Fonte: Il Foglio
Giuliano Ferrara su Matteo Salvini sul Foglio .
Quando c’è una base morale prima ancora che politica, e sei autorizzato a pensare che il tuo avversario ha un interesse di principio al risanamento della piaga e magari visione, e idee, per ottenere il risultato, allora sì, allora è possibile pensare all’unità nazionale. Perfino con un senatore Salvini, perfino con un leader da quattro soldi che annaspa nello stagno dei propri errori e nello specchio dei propri marchiani difetti. In altri casi, quando il tuo avversario gestisce l’opposizione come una clava, da primitivo, con il nervosismo e l’immaturità di un bambino viziato e cattivo, disposto a tutto per stare in palcoscenico, e magari a trasformare la Bce o l’intera Europa in un nuovo mitico “porto chiuso”, è meglio andarci con i piedi di piombo, e fino a prova contraria, vera prova, documentata e irrecusabile, non farne alcunché. Uno che ringrazia Draghi in Senato, per quanto nella solita linguacciuta irresponsabile retorica, per poi virare in meno di 24 ore verso l’uscita dall’Europa, “covo di sciacalli e di serpenti” (che metafore!), cercando di amplificare dolosamente una polemica da bassofondo su morti e mascherine, con il conforto dei suoi lecchini piazzati alla Rai nella stagione del Papeete, uno così è buono per il bando dalla vita civile, lui e i suoi paggetti che si dicono moderati, altro che Union Sacrée.
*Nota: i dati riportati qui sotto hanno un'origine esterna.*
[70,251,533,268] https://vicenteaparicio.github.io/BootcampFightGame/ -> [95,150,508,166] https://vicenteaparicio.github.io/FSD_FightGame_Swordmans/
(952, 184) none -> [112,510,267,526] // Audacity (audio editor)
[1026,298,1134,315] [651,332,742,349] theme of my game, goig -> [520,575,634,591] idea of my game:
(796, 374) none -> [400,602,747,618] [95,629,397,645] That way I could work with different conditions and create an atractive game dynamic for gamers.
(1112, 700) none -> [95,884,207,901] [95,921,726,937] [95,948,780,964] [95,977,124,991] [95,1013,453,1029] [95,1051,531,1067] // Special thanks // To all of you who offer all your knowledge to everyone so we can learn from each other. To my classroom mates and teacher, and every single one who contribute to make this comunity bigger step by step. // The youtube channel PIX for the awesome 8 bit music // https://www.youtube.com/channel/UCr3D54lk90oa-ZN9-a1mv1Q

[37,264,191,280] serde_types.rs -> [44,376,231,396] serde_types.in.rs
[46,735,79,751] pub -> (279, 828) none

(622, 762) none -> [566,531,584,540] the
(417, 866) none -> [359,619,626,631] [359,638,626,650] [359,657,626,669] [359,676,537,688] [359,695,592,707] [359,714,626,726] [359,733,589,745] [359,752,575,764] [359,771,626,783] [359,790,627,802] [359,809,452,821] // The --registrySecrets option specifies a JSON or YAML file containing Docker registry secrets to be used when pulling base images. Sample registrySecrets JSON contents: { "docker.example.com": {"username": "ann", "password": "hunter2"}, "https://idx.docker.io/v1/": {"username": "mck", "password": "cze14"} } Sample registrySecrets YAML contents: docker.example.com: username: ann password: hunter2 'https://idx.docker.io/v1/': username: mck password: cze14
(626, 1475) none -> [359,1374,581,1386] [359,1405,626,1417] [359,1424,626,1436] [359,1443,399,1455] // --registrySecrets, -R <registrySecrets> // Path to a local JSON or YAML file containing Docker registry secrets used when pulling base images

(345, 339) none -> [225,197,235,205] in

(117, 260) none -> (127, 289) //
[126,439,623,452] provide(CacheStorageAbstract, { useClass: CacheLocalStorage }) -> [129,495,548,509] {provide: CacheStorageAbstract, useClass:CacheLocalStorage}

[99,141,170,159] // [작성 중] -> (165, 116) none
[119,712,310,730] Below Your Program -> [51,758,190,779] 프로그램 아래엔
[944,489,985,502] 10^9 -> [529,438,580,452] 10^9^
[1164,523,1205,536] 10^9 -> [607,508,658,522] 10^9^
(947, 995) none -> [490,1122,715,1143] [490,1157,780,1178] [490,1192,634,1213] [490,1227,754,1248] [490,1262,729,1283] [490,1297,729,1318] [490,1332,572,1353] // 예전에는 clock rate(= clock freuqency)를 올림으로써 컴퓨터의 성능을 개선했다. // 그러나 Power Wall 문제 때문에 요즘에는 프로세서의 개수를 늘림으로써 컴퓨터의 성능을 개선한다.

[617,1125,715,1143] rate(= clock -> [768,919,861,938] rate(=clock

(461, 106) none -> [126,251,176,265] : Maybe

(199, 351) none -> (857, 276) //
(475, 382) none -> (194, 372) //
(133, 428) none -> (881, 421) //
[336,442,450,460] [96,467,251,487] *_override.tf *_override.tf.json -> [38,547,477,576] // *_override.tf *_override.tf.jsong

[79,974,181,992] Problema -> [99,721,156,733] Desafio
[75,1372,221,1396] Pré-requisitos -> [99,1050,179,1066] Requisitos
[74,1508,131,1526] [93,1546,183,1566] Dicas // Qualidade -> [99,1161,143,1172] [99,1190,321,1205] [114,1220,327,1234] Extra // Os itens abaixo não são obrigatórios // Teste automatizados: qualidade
E’ grottesco che per pigrizia mentale, per scemenza, e per gola, in tanti stiano ancora lì a domandarsi che cosa dirà il senatore Salvini, dove sarà ospitato stasera in quella fogna maleodorante che è l’informazione da sbarco, e che lo si possa considerare un interlocutore quando rimane un modesto comiziante, un demagogo pericoloso, un omarino intimamente truce che se fosse al governo, Dio ne guardi, sarebbe capace di isolare l’Italia in un padiglione speciale, in un lazzaretto di appestati. Quando cerca facile popolarità, spazio mediatico a buon prezzo, quando insegue la suggestione di una leadership ondeggiante, cafona, bugiarda, urlata, deformata dal nichilismo narcisista, tra gli annunci mortuari dell’Eco di Bergamo e la tragedia mondiale potenzialmente “di proporzioni bibliche”, e quando fa le sue flessioni muscolari in calzoncini e canotta, dopo aver invano aspettato di vedere se si potesse attribuire il virus ai negher, questo scampolo di razzismo e di frustrazione autoritaria all’italiana è solo una tremenda vergogna, una sciagura nazionale. Il senatore Salvini è molto al di sotto dei topi vivi di Zaia, che con il suo omologo lombardo ha mostrato i suoi limiti assurdi ma ha anche avuto la modestia e la tenacia, con tanti sindaci e operatori di territorio di diversa estrazione e collocazione amministrativa e politica, per affrontare con un minimo di decenza, infine, una situazione in cui emerge a poco a poco anche l’insieme di illusioni e di errori su cui si fonda il famoso sistema di potere e di governo della Lega al nord. Con gli urlacci di ieri, il senatore ex Truce si è messo da solo nel sacco della sua personalità irrilevante e insieme ingombrante, delle sue ambizioni sbagliate e piccine, del suo spirito di ricatto e di molestia verso un intero popolo chiuso in casa o impegnato al fronte in una guerra dolorosa e difficile alla pandemia.
L’idiota che aveva predicato l’imminenza di un’epidemia di scabbia portata dai poveracci e dai neri, la cui voce si era mescolata con quella dello sparatore di Macerata, e che ora si agita contro Europa e nemici tra i letti di rianimazione e i ventilatori, non è un soggetto politico da unità nazionale, non ha la minima credibilità per affrontare con persone normali questioni infinitamente più grandi e più dolorose di lui e delle sue mattane nevrotiche, è un soggetto pericoloso per le istituzioni, e l’averlo capito resterà, comunque la si pensi del Bisconte churchilliano e degli alacri costruttori del governo attuale, un merito indiscutibile. Avanti così. Meglio l’autocertificazione del bollo untuoso e scabroso di un piccolo caratterista del teatro della miseria politica.